Sendo assim, um milagre seria uma magia feita em nome de Deus por intermédio dos anjos e santos e qualquer outra forma de magia, seria obra de espíritos malignos. Essa visão, contudo, não era muito compartilhada nem entre a população em geral, nem entre aqueles que se denominavam bruxas e bruxos.
Embora alguns bruxos ou bruxas possam ter realmente pedido a ajuda de demônios, é óbvio que muitos deles apenas carregavam suas poções e faziam evocações em nome da Mãe Terra ou Espíritos de Cura.
A visão eclesiástica sobre a natureza e uso da magia, contudo, diferia bastante das do povo e alguns líderes seculares acreditavam que a melhor punição para a prática da bruxaria seria a morte, mas durante muito tempo, as cortes medievais ainda faziam diferença entre a magia praticada para o bem, daquela praticada para o mal.

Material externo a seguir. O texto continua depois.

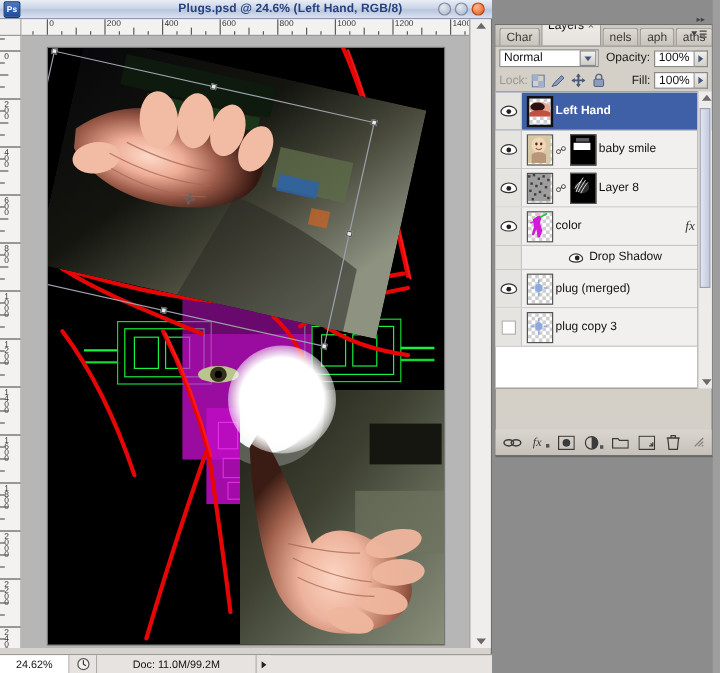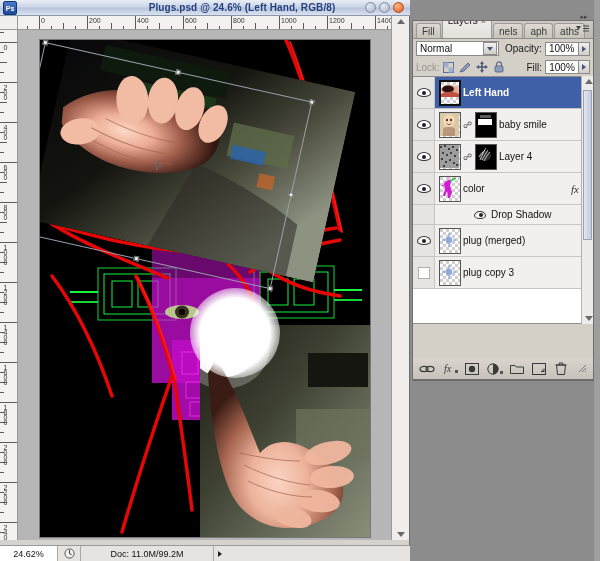--- a/index.html
+++ b/index.html
@@ -622,7 +622,7 @@
     <div class="pal-grip">▸▸</div>
 
     <div class="tabrow">
-      <div class="tab"><span>Fill</span></div>
+      <div class="tab"><span>Char</span></div>
       <div class="tab active">
         <span>Layers</span><span class="x">×</span>
       </div>

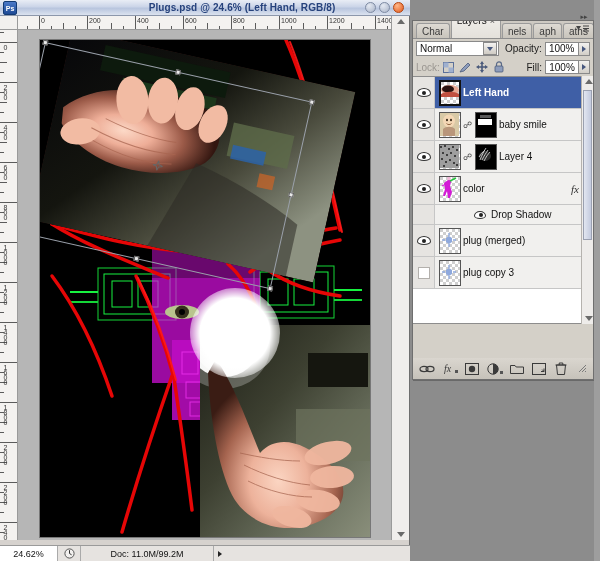--- a/index.html
+++ b/index.html
@@ -772,7 +772,7 @@
             <ellipse cx="10" cy="12" rx="6" ry="5" fill="#ffffff" opacity="0.18"></ellipse>
           </svg>
         </div>
-        <span class="lname">Layer 4</span>
+        <span class="lname">Layer 8</span>
       </div>
 
       <div class="lrow">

Com o crescimento das doutrinas católicas europeias do leste e oeste, que funcionavam como duas entidades separadas e auto-regulatórias, cresceu também o hábito de abusarem uma da outra, denunciando aqueles que não concordavam com suas filosofias como hereges que sucumbiram à Satanás, afastando-se de Deus. Aqueles considerados hereges passaram também a ser acusados de feitiçaria.
A história está cheia de exemplos da utilização de acusações de bruxaria para benefício politico e econômico.
E a situação somente se agravou com a instituição da Inquisição.
Em 1484, o Papa Inocêncio VIII enviou, devido a uma histeria em uma cidade na fronteira entre a Alemanha e Itália, uma força especial de Inquisidores, que levaram à fogueira mais de quarenta bruxas.
Entre os inquisidores estavam Jacob Sprenger e Henricus Institor, que compilaram diversos registros no que se tornou mais tarde o livro Malleus Maleficarum ou O Martelo das Feiticeiras, escrito por Heinrich Kramer e James Sprenger.
De acordo com esse livro, a bruxaria era a mais terrível das heresias, pois envolvia a renúncia ao cristianismo, e a devoção do corpo e da alma à busca pelo mal, com sacrifício de animais e bebês não batizados, bem como a relação sexual com incubi.
Devido a bem conhecida fragilidade das mulheres e susceptibilidade ao tipo de sugestões feitas pelos demônios ou incubi, existe uma tendência para que existem mais bruxas do que bruxos.
Inúmeros estudos conduzidos por historiadores, tem demonstrado que o número de vítimas reais de execuções durante a Inquisição é muito inferior ao que se propaga comumente.
Para Rino Camillieri, escritor do livro A verdadeira história da inquisição, em 50.000 processos inquisitoriais, apenas uma ínfima parte levaram à condenação à morte, e dessas um número ainda menor foi transformada em execuções. Toulouse, aonde a inquisição atingiu grau mais forte, o número de sentenças a morte atingiu 1,0%.
Ainda que a história da inquisição esteja BEM longe do mito, a mesma não deixa de ser assustadora e desvelam um plano de fundo muito rico para a condução de narrativas no seu sistema preferido.
REFERÊNCIAS
McCall, Andrew. The medieval underworld. Dorset Press. New York, 1979.
Kramer, Heinrich; Sprenger, James. O martelo das feiticeiras. Record. 2017
Camilleri, Rino. A verdadeira história da inquisição. Ecclesiae. 2018.¹
¹Referência da edição em português. A obra foi originalmente publicada em 2003.